Indexing Pages that Aren’t Yours!
Table of contents
- Indexing Pages that Aren’t Yours!
Ever had a need to index pages that are not yours? Here’s a legal hack on how to do it! In this blog post, we take a deep dive into the intricacies of getting third-party web pages indexed by Google, which can be quite a challenge if it’s not your own site. This guide is particularly valuable for SEO enthusiasts, website owners, and digital marketers who aim to maximise their online presence.
This article explores steps to have Google index pages that do not belong to you. For pages that actually belong to you, the approch is much simpler and will be covered in a separate article!
The Importance of Indexing Pages
Before we delve into the “how,” let’s start with the “why.” When a page is not indexed by Google, it essentially doesn’t exist in the eyes of search engines. This can have several ramifications:
- Backlink and Citation Recognition: If your website is listed in a directory but the page isn’t indexed, Google doesn’t acknowledge the backlink and citations.

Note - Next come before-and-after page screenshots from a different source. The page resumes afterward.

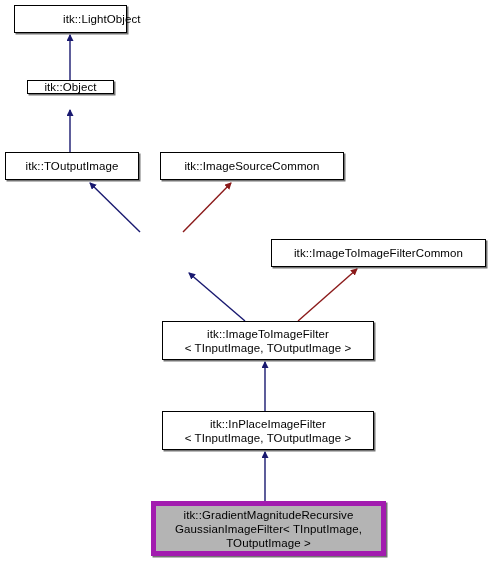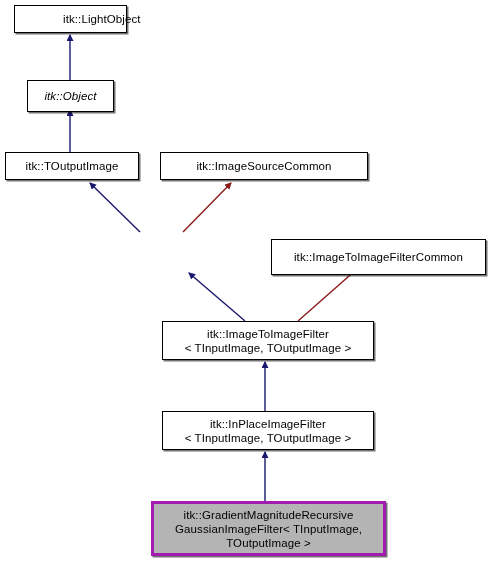"itk::Object" div.node { font-style: italic -> none; height: 32px -> 14px }
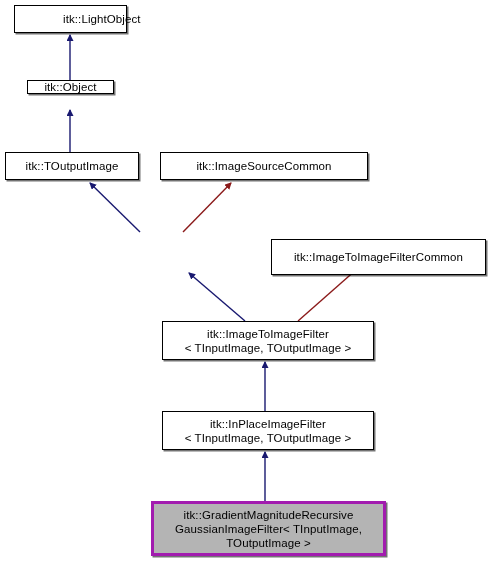"itk::ImageSourceCommon" div.node { width: 208px -> 184px }
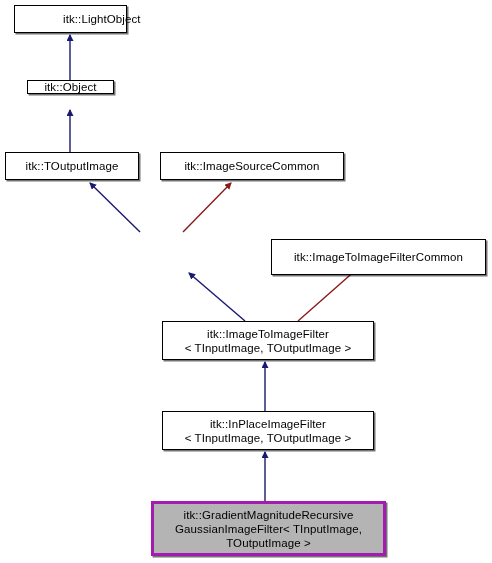"itk::ImageToImageFilterCommon" div.node { height: 36px -> 28px }
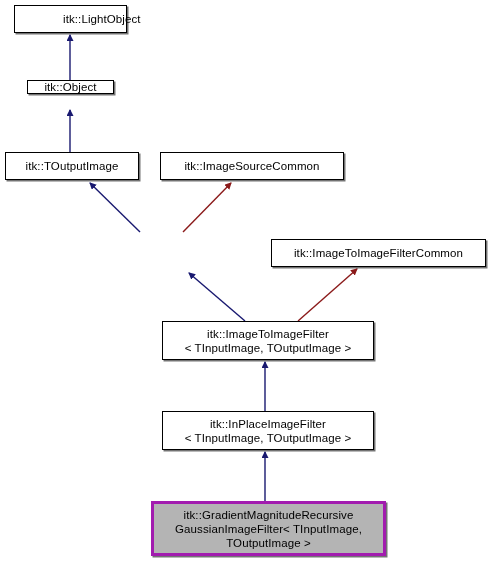"itk::GradientMagnitudeRecursive" .node.highlight { border: 3px solid #a21caf -> 5px solid #a21caf }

- SEO Impact: Unindexed pages can affect your Local SEO efforts and overall site authority.
Directory Pages Containing Pet Coach Listings
We have our website listed in a couple of directories for Local SEO purposes. You can check it out for yourselves in the links below!
As the directory listings contains links to our site, we can expect Google Search Console to recognize backlinks that originates from the directory to our site.
But as we can see in the subsequent sections, these are missing ><.
Missing Backlinks
Upong checking Google Search Console, we noticed that the backlinks from the directories are actually not registered by Google! Why!?
Here’s a screenshot from our Google Search Console showing the absence of these backlinks:
We can see that there are no backlinks recognized by Google Search Console (GSC), from either 2findlocal or sgenroll.
Now, we need to dig deeper to understand why these links are not registered by GSC.
Google can only register Backlinks on Indexed Pages
Upon further investigation, we realized that Google can only register backlinks on indexed pages. This makes absolute sense, because Google needs to crawl the page, before it can identify a backlink to our site exists. Since the page is not indexed/crawled, how can Google identify that a backlink exist!
See this discussion in Quora for details:
So our next step, is to verify whether the directory pages are indeed indexed or not!
Verify whether directory pages are indexed
How to check if pages are indexed
In google search console, we can easily check for whether a page is indexed by searching for site:<full website url>
. Try it yourself!
For us, we are interested in the following links:
https://sg.enrollbusiness.com/BusinessProfile/6559523/Pet-Coach-SG-079903
https://www.2findlocal.com/b/15096552/pet-coach-sg-singapore
So, we’ll run the google site search against these URLs and see if the pages are indexed.
Results for indexing status - sg.enrollbusiness.com
We noticed that the sgenroll directory listing was not indexed. See the steps performed below for reference:
- Access google search and search for
site: sg.enrollbusiness.com/BusinessProfile/6559523/Pet-Coach-SG-079903
. - You will see that there are not results found.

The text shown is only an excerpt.